/auto-deep-learning

Automatically create, test & evaluate a deep learning algorithm for text & image classification.

Primary LanguagePythonMIT LicenseMIT

Auto-Deep-Learning (Auto Deep Learning)

Downloads Version Python-Version issues PyPI - Status License

auto_deep_learning: with this package, you will be able to create, train and deploy neural networks automatically based on the input that you provide.

Alert

This package is still on development, but Start the Project to know further updates in next days!
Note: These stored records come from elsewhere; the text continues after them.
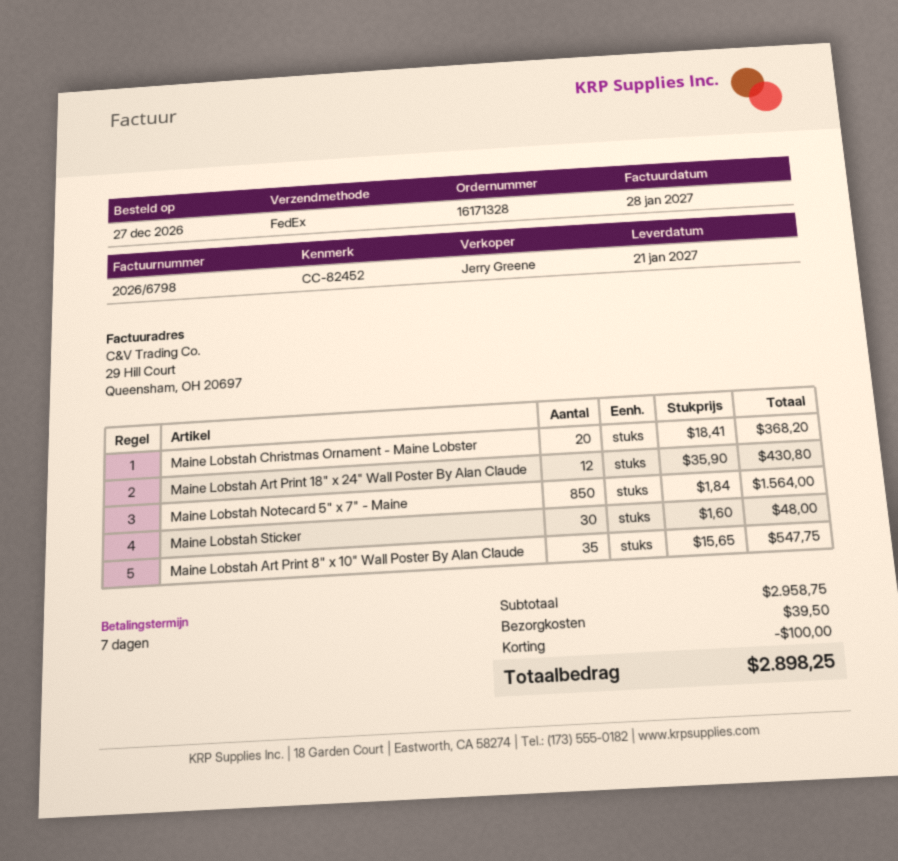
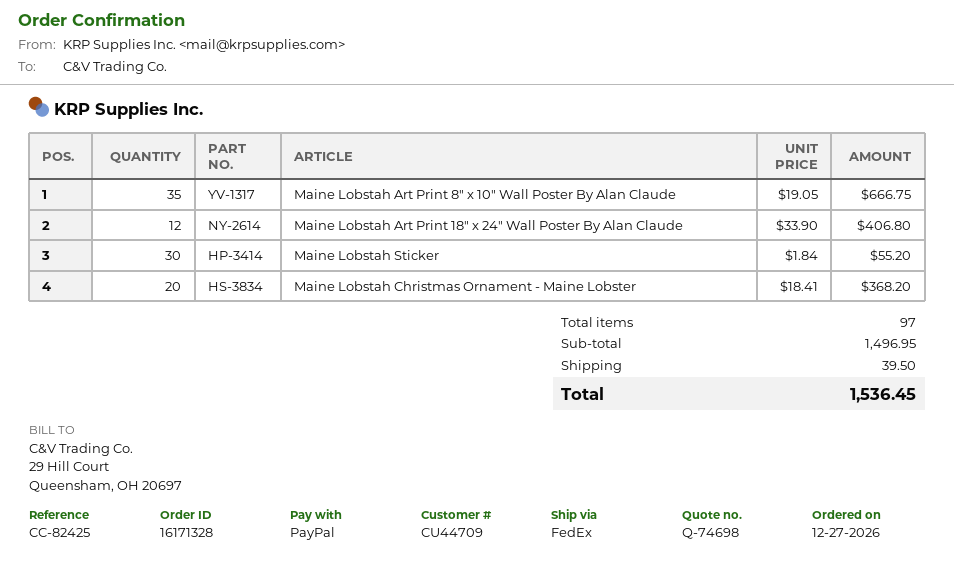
reference: CC-82452 -> CC-82425
Maine Lobstah Art Print 18" x 24" Wall Poster By Alan Claude: 12 x 35.90 = 430.80 -> 12 x 33.90 = 406.80
Maine Lobstah Notecard 5" x 7" - Maine: 850 x 1.84 = 1564.00 -> none
Maine Lobstah Sticker: 30 x 1.60 = 48.00 -> 30 x 1.84 = 55.20
Maine Lobstah Art Print 8" x 10" Wall Poster By Alan Claude: 35 x 15.65 = 547.75 -> 35 x 19.05 = 666.75
subtotal: 2958.75 -> 1496.95
discount: 100.00 -> none
total: 2898.25 -> 1536.45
For the moment, would be for computer vision classification tasks on images (multi-modal included).

Installation

Use the package manager pip to install auto_deep_learning.

To install the package:

    pip install auto_deep_learning

To be able to install the dependencies related to the automatic creation of the API:

    pip install auto_deep_learning[api]

If using an old version of the package, update it:

    pip install --upgrade auto_deep_learning

If you would like to contribute, to replicate the environment:

    sh env.sh
    source venv/bin/activate

Project Structure

The project structure is the following one:

    ├── auto_deep_learning                  # Python Package
    │   ├── cloud                           # Cloud module for saving & service DL models
    │   │   ├── aws                         # Amazon Web Services
    │   │   └── gcp                         # Google Cloud
    │   ├── enum                            # Enumerations for the model
    │   ├── exceptions                      # Exceptions
    │   │   ├── model                       # Exceptions related to the definition/creation of the model
    │   │   └── utils                       # Exceptions related to the utilities folder
    │   │       └── data_handler            # Exceptions related to handling the data
    │   ├── model                           # Module for creating & training the models
    │   │   └── arch                        # Architectures supported of the models
    │   │       └── convolution
    │   ├── schemas                         # Schemas of expected outputs
    │   └── utils                           # Utilities for the project
    │       ├── data_handler                # Utilities related to handling the data
    │       │   ├── creator                 # Utilities related to creating the loaders
    │       │   └── transform               # Utilities related to the transformation of the data
    │       └── model                       # Utilities related to the creation of the model
    ├── examples                            # Examples of how the package can be used
    └── tests                               # Tests

Basic Usage

How easy can be to create and train a deep learning model:

    from auto_deep_learning import Model
    from auto_deep_learning.utils import DataCreator, DataSampler, image_folder_convertion

    df = image_folder_convertion()
    data = DataCreator(df)
    data_sampled = DatasetSampler(data)
    model = Model(data_sampled)
    model.fit()
    model.predict('image.jpg')

We provide also with a configuration object, where it centralizes some of the most important configurations that you might want to do:

    ConfigurationObject(
        n_epochs: int = 10,
        batch_size_train: int = 64,
        batch_size_valid: int = 128,
        batch_size_test: int = 128,
        valid_size: float = 0.1,
        test_size: float = 0.05,
        image_size: int = 224,
        num_workers: int = 6,
        objective: ModelObjective = ModelObjective.THROUGHPUT,
        img_transformers: Dict[str, ImageTransformer] =  {
            'train': ImageTransformer(
                rotation=3.0,
                color_jitter_brightness=3.0,
                color_jitter_contrast=3.0,
                color_jitter_hue=3.0,
                color_jitter_saturation=3.0,
                color_jitter_enabled=True,
                resized_crop_enabled=True
            ),
            'valid': ImageTransformer(),
            'test': ImageTransformer()
        }
    )

So by default, it is going to do image augmentation on the training data. Note that if for example we did not want to make a validation split because our dataset is too small, we would change this value as:

    conf_obj = ConfigurationObject()
    conf_obj.valid_size = 0.0

Dataset

The data that it expects is a pd.DataFrame(), where the columns are the following:

    - image_path: the path to the image
    - class1: the classification of the class nr. 1. For example: {t-shirt, glasses, ...}
    - class2: the classification of the class nr. 2. For example: {summer, winter, ...}
    - ...
    - split_type: whether it is for train/valid/test

For better performance, it is suggested that the classes and the type are of dtype category in the pandas DataFrame. If the type is not provided in the dataframe, you should use the utils function of data_split_types (in utils.dataset.sampler file).

If instead you have the images ordered in the structure of ImageFolder, which is the following structure:

    train/
        class1_value/
            1.jgp
            2.jpg
            ...
        class2_value/
            3.jpg
            4.jpg
            ...
    test/
        class1_value/
            1.jgp
            2.jpg
            ...
        class2_value/
            3.jpg
            4.jpg
            ...

For simplifying logic, we have provided a logic that gives you the expected dataframe that we wanted, with the function of image_folder_convertion (in utils.functions), where it is expecting a path to the parent folder where the train/ and /test folders are.